GOOD SERVICES & PEOPLE CENTRAL TO A FAMILY WIN
Centrum Wealth Ltd (CWL) was set up in India over a decade ago to offer distribution and investment advisory services across asset classes to wealthy clients with over US$1 million, spanning equity, fixed income, alternate and overseas investments, and real estate. Its ever-expanding and growing business won Best Family Office at the virtual PBI Global Wealth Awards 2021.
CWL pursues an open architecture approach, so clients are not locked into products and enjoy access to the entire market. Its offer is powered by an experienced team of experts fluent in international investment options and taxation advice, through to succession planning and structuring, and a modern technology platform that executes their wishes easily and keeps clients fully updated.

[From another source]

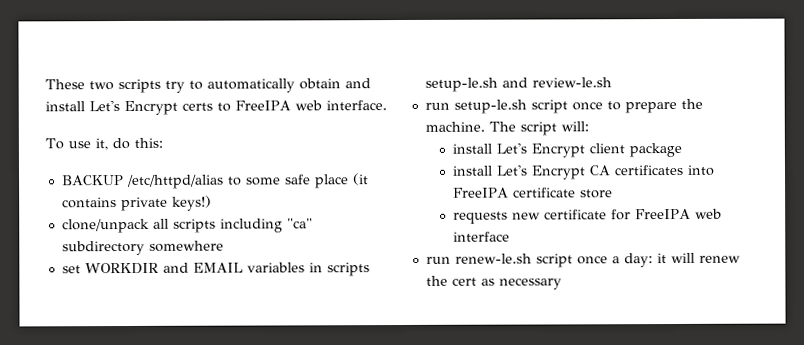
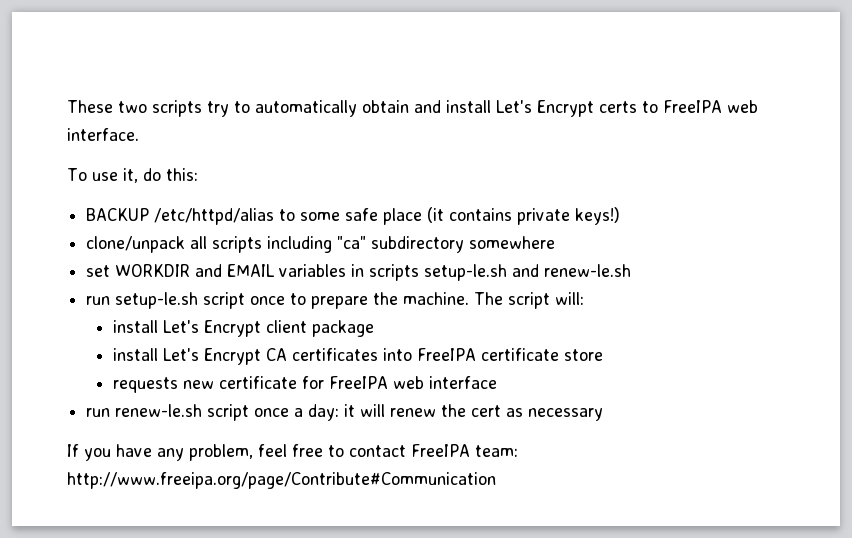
[531,77,612,88] review-le.sh -> [544,264,632,277] renew-le.sh
(562, 283) none -> [67,444,518,461] [67,472,496,489] // If you have any problem, feel free to contact FreeIPA team: http://www.freeipa.org/page/Contribute#Communication

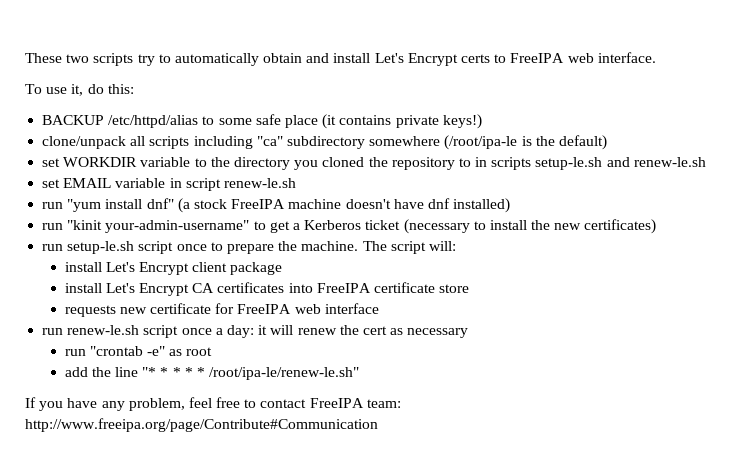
[86,264,347,277] // set WORKDIR and EMAIL variables -> [444,135,607,150] [42,157,471,170] (/root/ipa-le is the default) // set WORKDIR variable to the directory you cloned the repository to
(632, 270) none -> [42,178,296,191] [42,198,511,213] [42,219,657,234] // set EMAIL variable in script renew-le.sh // run "yum install dnf" (a stock FreeIPA machine doesn't have dnf installed) // run "kinit your-admin-username" to get a Kerberos ticket (necessary to install the new certificates)
(604, 414) none -> [64,346,213,356] [64,367,360,380] // run "crontab -e" as root // add the line "* * * * * /root/ipa-le/renew-le.sh"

The wealth manager also caters to select ultra high-net worth individual (UHNWI) families in recent times. It on-boarded 25 last year to take its cohort to over 100 since the establishment of the family office four years ago. Assets under Management (AuM) for the family office now stand at US$1 billion and new services, such as legal and philanthropy assistance, are being added all the time.
New initiatives include investment in an enhanced website, a new communication infrastructure and education for its 112 relationship managers (RMs) to increase personalization and technology capabilities during the Covid-19 pandemic. Clients and RMs can now:
Access investment data on demand.
Complete tasks effectively, efficiently, and intuitively.
Access the best of the digital and physical worlds, via what the bank terms its new ‘phy-gital’ client servicing model.
An iConnect collaborative platform has been built that allows teams to exchange information more easily via:
One Paper Lane: this equates to paperless onboarding of clients as digitalization across the bank increases.
360-Degree View: As digitalization increases RMs and clients get greater, easier access to portfolios in their entirety at speed.
CWL is focused on ‘next gen’ successors and their differing needs and interest in the Environmental, Social, and Governance (ESG) agenda. It has noticed, and acted upon, its teams’ numerous observations that youngsters are not inclined to take on the reins of traditional family businesses anymore. The ability to interrogate data and digitally interact is also a desire for ‘next gens’ so the bank’s investment in digitalization will pay off in this respect, as will its identification of what the future generation wants, thereby safeguarding its future.